#### Task data ####

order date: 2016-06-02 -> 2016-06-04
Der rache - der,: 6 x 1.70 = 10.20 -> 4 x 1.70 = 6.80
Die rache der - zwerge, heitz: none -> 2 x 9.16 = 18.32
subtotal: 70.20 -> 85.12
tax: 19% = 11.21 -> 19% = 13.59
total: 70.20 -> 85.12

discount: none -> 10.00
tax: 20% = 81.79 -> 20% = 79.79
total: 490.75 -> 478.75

####
#### Task data ####

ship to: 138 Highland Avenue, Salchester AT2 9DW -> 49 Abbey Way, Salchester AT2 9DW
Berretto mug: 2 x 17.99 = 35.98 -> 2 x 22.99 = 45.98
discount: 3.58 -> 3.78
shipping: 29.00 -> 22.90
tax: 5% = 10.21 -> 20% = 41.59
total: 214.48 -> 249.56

####
#### Task data ####

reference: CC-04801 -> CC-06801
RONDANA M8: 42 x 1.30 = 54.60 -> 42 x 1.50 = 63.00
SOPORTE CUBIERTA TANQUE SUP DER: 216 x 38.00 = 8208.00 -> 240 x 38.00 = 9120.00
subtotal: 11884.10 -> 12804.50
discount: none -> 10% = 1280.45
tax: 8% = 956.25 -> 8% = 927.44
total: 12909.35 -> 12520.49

####

» Exercise
All lines above from the one containing "tax: 19% = 11.21 -> 19% = 13.59" to the one containing "total: 490.75 -> 478.75" must be repeated exactly, both lines included, and no others.

» Answer box
tax: 19% = 11.21 -> 19% = 13.59
total: 70.20 -> 85.12

discount: none -> 10.00
tax: 20% = 81.79 -> 20% = 79.79
total: 490.75 -> 478.75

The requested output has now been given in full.